Finding support for career decisions
Q.My grandpa stepped on my dream last night. He lives with us and what he says goes.
I want to act. I can’t remember a time when I didn’t want to be in theater. I’ve been in every school play, and I dream of acting for my life’s work.
My family gathered together to watch the Oscars like we always do. For no apparent reason, my grandpa growled, “Look at these people. Such a waste of time. Why do we even watch this stupid stuff? All these rich actors. What do they know about living a good life/No morals or goals.” After a few minutes, he left the room. No one said a word. My parents know I love acting. They know I audition every chance I get. My older brother knows too. No one spoke up and defended my dream. I’m not really surprised by my grandpa’s attitude. He’s never attended even one of my plays. He usually just ignores me. What bothered me the most was my family’s silence. I thought at least one of them would speak up. One more year and I’m leaving and never coming back. – 17-year-old
Mary Jo’s Response: Your grandpa’s words and your family’s silence were hurtful. Words matter. It sounds as if your grandfather is angry about something that has nothing to do with you, and your dream is caught up in his negative opinion about acting.

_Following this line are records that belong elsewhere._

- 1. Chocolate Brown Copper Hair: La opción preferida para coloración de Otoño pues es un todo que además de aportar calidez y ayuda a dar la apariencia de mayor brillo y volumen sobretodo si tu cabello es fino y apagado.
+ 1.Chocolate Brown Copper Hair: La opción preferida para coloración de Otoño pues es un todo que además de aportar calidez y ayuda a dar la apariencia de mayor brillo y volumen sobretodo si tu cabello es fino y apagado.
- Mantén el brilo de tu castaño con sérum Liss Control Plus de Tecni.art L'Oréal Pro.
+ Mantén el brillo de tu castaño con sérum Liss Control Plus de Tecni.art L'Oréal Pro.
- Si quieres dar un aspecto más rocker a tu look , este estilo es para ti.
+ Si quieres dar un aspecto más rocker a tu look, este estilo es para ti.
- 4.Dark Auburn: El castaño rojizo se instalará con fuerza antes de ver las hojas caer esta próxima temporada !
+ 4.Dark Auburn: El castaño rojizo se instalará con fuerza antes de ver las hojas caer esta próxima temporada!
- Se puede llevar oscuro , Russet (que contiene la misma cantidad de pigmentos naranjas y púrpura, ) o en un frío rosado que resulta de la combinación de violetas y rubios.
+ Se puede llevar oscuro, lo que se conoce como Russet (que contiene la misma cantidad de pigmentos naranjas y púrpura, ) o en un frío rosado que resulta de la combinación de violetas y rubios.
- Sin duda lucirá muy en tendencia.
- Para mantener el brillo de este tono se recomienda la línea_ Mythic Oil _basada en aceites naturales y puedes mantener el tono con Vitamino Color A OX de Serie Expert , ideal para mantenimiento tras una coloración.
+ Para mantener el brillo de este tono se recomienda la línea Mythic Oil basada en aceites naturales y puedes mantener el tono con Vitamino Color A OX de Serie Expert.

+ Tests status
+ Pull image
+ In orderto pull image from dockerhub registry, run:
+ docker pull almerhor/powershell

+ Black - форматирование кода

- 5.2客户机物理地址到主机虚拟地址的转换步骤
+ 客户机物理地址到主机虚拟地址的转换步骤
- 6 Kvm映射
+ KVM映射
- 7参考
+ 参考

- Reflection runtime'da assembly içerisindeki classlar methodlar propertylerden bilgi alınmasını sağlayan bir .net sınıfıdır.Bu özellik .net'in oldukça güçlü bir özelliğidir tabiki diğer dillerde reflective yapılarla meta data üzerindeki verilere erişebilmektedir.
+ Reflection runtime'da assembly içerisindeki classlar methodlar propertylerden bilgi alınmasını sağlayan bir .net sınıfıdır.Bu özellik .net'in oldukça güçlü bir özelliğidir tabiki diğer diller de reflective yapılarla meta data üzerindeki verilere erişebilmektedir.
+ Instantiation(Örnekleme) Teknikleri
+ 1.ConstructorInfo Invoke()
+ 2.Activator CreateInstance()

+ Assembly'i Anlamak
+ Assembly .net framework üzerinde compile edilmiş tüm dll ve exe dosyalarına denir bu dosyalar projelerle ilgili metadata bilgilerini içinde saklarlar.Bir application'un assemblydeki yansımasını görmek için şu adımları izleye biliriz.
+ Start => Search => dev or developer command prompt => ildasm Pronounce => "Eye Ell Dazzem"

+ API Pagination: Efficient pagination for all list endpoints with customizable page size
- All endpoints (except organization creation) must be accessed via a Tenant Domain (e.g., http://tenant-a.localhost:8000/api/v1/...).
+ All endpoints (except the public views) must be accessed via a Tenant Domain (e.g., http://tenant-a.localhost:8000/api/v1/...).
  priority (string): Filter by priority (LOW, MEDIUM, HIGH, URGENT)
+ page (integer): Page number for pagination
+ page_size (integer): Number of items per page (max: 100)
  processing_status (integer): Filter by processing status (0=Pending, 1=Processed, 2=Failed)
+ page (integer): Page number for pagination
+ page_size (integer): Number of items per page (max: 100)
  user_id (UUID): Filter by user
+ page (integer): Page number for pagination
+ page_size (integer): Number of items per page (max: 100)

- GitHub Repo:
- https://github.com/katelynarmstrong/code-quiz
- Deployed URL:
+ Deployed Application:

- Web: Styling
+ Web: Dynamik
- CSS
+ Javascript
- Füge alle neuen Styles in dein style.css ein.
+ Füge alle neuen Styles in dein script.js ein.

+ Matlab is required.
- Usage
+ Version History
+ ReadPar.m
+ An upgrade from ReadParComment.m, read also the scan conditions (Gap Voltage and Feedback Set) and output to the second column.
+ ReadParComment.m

You seem determined to pursue your dream and speak of leaving your family when you’re 18. I’d like to talk about your feelings.
First, I value your dream. You have one life to live, and your path is your own. You’ve made wise choices for a person who loves acting. You are active in your school’s theater department, and you have the courage to audition. You are at the start of your adult choices; if you want to follow a career in theater, there are many ways for you to do so. Majoring or minoring in theater in college is a good next step. Have you taken college prep courses? Are you looking at schools? You can certainly purse a career in theater without a college degree – many have successfully done so – but attending a college with a good theater department is one way to move forward to your dream.
Your family’s silence may be complicated. Your grandpa is an elder in your home, and it may be difficult to challenge him. As you say, their silence hurt more than your grandpa’s words. I suggest talking with your parents. Share your disappointment. Let them know how you feel. Leaving home is part of adulting but doing so in anger or bitterness isn’t wise. Your family is an important part of who you are. You could speak privately with your brother as well. Do so with respect and avoid anger. Simply share how you felt last night. Tell them your dream.
Let’s talk about choices. Children are often given messages about how they should live their lives as they grow – some messages are subtle and some blatant. Many young people select paths their families do not support. It is far easier to have a home base to return to as you reach for adulthood. If you notice the Academy Award acceptance speeches, many winners thank their parents and families. Turning 18 may make you a legal adult but you still need your family’s support. I encourage you to be honest with them and try to remain connected. May all go well.